[Content revision data]
-- Opening Marker --
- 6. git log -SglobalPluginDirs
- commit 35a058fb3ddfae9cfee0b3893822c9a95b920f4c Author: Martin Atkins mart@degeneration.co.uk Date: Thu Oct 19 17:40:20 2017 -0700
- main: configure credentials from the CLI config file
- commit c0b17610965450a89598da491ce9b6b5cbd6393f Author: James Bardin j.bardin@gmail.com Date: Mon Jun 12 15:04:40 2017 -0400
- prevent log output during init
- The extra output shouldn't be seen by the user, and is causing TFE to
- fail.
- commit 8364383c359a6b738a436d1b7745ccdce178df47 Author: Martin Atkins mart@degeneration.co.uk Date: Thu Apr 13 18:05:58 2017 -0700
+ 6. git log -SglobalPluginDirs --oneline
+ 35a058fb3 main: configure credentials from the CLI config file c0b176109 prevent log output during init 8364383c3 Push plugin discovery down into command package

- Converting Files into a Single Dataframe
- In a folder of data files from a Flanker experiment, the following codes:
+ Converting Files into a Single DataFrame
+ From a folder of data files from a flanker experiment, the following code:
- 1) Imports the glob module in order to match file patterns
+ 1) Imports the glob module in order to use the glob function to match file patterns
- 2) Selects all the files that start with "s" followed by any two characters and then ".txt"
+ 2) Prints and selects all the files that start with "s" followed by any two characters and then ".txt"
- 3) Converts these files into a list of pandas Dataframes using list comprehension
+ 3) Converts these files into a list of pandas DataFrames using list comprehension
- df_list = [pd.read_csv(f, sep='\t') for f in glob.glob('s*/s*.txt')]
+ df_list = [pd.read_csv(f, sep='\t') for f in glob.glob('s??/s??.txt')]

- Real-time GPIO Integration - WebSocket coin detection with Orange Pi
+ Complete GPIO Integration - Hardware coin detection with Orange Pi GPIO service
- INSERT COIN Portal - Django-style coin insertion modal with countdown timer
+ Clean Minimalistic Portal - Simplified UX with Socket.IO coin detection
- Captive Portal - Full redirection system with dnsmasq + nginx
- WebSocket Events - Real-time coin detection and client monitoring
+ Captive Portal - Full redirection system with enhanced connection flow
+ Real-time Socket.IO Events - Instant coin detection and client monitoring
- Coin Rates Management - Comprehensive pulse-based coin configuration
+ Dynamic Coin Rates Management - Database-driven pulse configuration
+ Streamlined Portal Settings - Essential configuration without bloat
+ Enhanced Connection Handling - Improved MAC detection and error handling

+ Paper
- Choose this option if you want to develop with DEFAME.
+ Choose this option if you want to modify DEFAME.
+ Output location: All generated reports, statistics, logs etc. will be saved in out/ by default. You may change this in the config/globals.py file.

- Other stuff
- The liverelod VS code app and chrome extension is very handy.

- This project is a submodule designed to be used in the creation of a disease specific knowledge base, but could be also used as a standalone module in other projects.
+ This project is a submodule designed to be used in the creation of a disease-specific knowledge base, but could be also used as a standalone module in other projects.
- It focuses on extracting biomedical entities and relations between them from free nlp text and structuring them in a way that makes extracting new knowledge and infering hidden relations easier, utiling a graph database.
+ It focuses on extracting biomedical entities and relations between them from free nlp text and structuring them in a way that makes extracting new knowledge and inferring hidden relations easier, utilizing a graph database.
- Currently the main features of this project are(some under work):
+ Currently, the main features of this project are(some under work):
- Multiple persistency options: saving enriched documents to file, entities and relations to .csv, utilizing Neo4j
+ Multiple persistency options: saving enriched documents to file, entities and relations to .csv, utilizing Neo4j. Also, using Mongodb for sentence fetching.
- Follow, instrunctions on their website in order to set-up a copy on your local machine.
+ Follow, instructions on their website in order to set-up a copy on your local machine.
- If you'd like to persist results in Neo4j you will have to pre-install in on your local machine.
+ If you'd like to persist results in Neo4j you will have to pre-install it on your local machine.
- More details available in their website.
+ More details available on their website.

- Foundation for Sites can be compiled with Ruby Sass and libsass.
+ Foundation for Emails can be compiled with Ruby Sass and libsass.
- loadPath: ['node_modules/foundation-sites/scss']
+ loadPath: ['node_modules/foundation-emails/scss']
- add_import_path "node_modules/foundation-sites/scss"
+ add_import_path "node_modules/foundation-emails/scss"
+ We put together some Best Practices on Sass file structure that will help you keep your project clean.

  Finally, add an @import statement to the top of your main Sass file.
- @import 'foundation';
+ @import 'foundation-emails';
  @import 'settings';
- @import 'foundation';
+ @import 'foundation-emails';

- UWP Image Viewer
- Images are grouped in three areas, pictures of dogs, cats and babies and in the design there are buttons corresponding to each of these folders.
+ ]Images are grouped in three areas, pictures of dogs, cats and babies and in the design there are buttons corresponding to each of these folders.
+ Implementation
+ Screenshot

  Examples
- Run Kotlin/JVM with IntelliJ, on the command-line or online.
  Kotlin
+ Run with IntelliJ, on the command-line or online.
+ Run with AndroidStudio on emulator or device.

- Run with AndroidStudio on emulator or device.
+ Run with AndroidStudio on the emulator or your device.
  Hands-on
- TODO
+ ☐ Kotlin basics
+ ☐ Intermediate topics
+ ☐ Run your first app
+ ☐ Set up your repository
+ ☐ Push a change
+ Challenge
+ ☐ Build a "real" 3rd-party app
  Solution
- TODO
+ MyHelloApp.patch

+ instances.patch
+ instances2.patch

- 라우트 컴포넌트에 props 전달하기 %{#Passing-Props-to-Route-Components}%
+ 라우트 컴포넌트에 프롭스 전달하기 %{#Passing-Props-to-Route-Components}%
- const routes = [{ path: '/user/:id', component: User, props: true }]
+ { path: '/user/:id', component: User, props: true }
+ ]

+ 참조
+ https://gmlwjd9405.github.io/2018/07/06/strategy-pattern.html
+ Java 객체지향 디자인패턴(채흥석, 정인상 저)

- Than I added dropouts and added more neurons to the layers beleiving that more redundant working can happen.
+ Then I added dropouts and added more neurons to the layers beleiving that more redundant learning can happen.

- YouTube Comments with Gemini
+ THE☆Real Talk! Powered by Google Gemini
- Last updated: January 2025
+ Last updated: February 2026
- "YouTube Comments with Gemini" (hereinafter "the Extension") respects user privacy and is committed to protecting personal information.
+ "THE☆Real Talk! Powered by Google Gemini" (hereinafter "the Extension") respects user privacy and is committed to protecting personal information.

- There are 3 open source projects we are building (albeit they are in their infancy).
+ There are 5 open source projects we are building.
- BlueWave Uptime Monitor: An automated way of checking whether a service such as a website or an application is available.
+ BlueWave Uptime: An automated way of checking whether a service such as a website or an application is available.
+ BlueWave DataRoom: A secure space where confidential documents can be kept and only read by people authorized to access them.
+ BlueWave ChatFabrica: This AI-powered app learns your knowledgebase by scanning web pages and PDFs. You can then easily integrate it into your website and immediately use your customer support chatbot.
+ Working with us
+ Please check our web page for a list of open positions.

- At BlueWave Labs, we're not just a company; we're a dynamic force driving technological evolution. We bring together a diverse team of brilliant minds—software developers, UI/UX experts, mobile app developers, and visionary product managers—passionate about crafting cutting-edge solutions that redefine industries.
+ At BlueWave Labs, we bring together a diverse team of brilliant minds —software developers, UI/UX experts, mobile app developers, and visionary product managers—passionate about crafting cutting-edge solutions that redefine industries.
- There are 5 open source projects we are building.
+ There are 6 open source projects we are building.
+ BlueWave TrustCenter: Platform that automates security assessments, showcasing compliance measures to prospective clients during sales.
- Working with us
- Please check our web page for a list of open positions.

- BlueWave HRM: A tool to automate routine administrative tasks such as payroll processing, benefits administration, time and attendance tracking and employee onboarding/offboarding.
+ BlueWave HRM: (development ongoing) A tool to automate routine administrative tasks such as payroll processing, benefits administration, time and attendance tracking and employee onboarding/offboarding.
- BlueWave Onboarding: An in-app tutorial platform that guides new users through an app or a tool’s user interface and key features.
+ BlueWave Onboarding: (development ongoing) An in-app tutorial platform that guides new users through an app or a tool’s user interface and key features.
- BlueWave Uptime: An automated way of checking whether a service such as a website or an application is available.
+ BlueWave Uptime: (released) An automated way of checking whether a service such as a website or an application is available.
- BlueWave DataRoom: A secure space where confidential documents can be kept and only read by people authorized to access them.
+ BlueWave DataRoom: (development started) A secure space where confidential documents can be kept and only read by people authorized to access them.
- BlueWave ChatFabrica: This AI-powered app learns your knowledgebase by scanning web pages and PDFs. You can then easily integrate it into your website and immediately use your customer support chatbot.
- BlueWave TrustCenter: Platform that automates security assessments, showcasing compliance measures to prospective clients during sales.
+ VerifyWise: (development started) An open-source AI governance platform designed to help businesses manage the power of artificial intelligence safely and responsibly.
-- Closing Marker --
◆ **Problem to solve**: Of the entries above, repeat exactly the lines from the line with "- main: configure" through the line with "- 2) Selects", both of them included.

◆ **Solution to the exercise**:
- main: configure credentials from the CLI config file
- commit c0b17610965450a89598da491ce9b6b5cbd6393f Author: James Bardin j.bardin@gmail.com Date: Mon Jun 12 15:04:40 2017 -0400
- prevent log output during init
- The extra output shouldn't be seen by the user, and is causing TFE to
- fail.
- commit 8364383c359a6b738a436d1b7745ccdce178df47 Author: Martin Atkins mart@degeneration.co.uk Date: Thu Apr 13 18:05:58 2017 -0700
+ 6. git log -SglobalPluginDirs --oneline
+ 35a058fb3 main: configure credentials from the CLI config file c0b176109 prevent log output during init 8364383c3 Push plugin discovery down into command package

- Converting Files into a Single Dataframe
- In a folder of data files from a Flanker experiment, the following codes:
+ Converting Files into a Single DataFrame
+ From a folder of data files from a flanker experiment, the following code:
- 1) Imports the glob module in order to match file patterns
+ 1) Imports the glob module in order to use the glob function to match file patterns
- 2) Selects all the files that start with "s" followed by any two characters and then ".txt"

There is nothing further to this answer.